23 avril 2011

Bouquin du we




Vivre encore un peu
Christophe Donner

Brillants, vachards, saignants : ainsi sont, depuis trente ans, les livres de Christophe Donner, exercices toujours plus ou moins directement autobiographiques, linge sale lavé non pas en famille mais en public, et dont ont largement fait les frais ses parents, et d'autres parmi ses proches - règlements de comptes sans fioritures, sans ménagement. La méthode est une fois de plus la même - directe, mordante, cruellement drôle -, mais elle met au jour une tendresse inattendue, dans ce roman au centre duquel se tient le centenaire Elias Chamoun, beau-père du narrateur, un dénommé Christophe, qui raconte une ultime visite rendue au vieil homme, au Liban, où il vit. Alors qu'il devrait être mort. Du moins est-ce là ce qu'à son âge on attend de lui : qu'il s'éteigne, qu'il déclare forfait, qu'enfin il s'en aille.

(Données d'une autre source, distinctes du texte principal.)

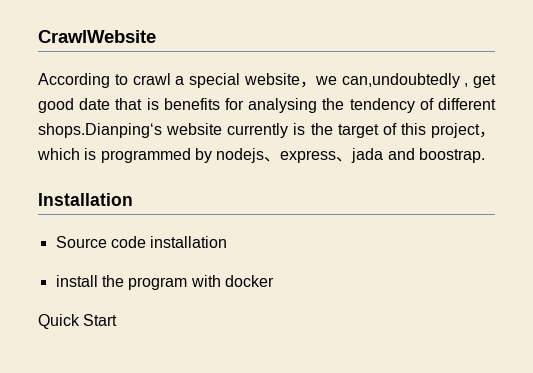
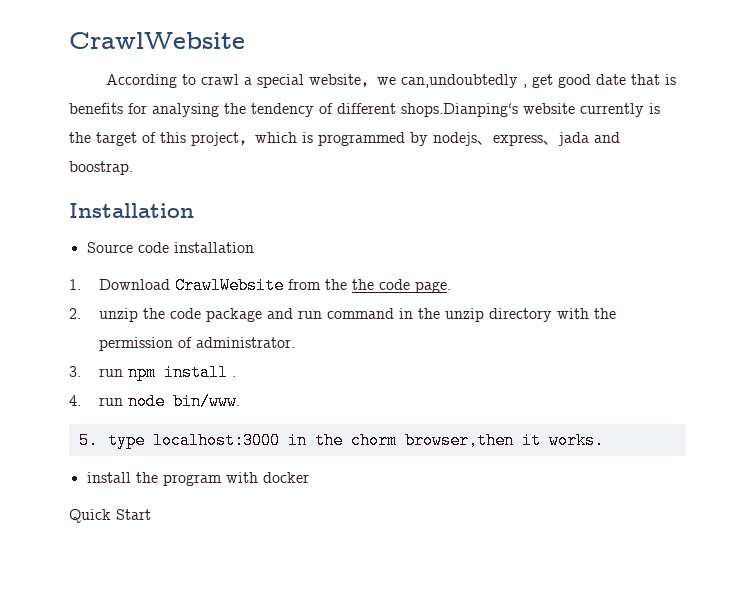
(228, 242) none -> [69,277,451,294] [69,308,616,322] [98,337,295,351] [69,364,236,381] [69,393,240,410] [78,432,605,449] // 1. Download CrawlWebsite from the the code page. // 2. unzip the code package and run command in the unzip directory with the permission of administrator. // 3. run npm install . // 4. run node bin/www. // 5. type localhost:3000 in the chorm browser,then it works.

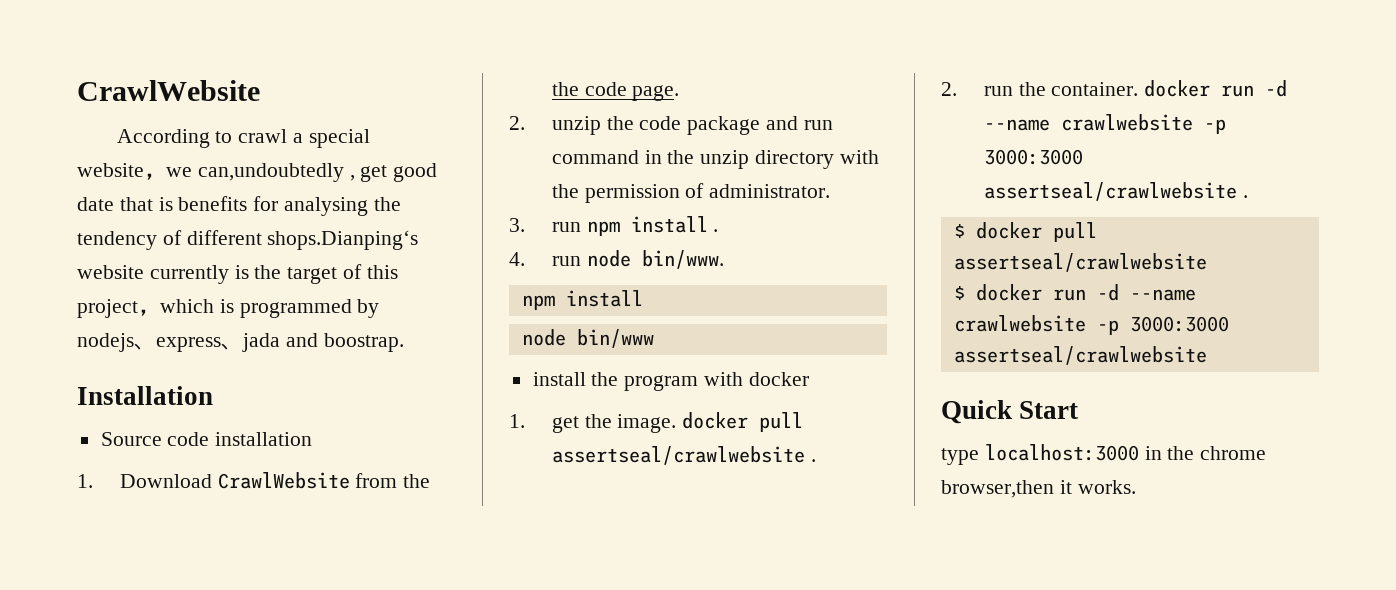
[78,432,605,449] 5. type localhost:3000 in the chorm browser,then it works. -> [521,290,643,310] [521,329,654,348] npm install // node bin/www
[69,509,151,523] Quick Start -> [509,412,804,433] [551,446,816,465] [941,80,1288,97] [983,114,1226,134] [983,149,1083,165] [983,182,1248,201] [953,222,1097,242] [953,253,1207,272] [953,284,1196,301] [953,315,1229,335] [953,346,1207,365] [941,400,1079,424] [941,444,1267,465] [941,480,1136,498] 1. get the image. docker pull assertseal/crawlwebsite . // 2. run the container. docker run -d --name crawlwebsite -p 3000:3000 assertseal/crawlwebsite . // $ docker pull assertseal/crawlwebsite // $ docker run -d --name crawlwebsite -p 3000:3000 assertseal/crawlwebsite // Quick Start // type localhost:3000 in the chrome browser,then it works.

Seulement, voilà, à 104 ans, Elias ne l'entend pas ainsi : il s'accroche, il s'obstine, alors même que son corps le lâche, qu'il n'a plus toute sa tête, que les siens sont plus que las de son entêtement à ne pas mourir. « Moi aussi, je l'aimais beaucoup, mais ça n'est plus ça. Il aurait plutôt tendance à m'exaspérer à présent. C'est son âge que je déteste, ce record absurde qui fait l'admiration de tous et qui le conduit à cette ruine désolante que la mort ne veut pas soulager », note Christophe, que ces quelques jours passés à Beyrouth immergent dans l'histoire intime d'Elias, de sa femme, l'hostile Farah, de leurs enfants. Dans l'histoire déchirée du Liban. Dans sa propre histoire familiale, non moins problématique. Autour de l'increvable Elias, l'écheveau des émotions et des sentiments que tisse Donner est formidablement complexe, réaliste et cruel - cette âpre lucidité est, une fois encore, la grande force de l'écrivain.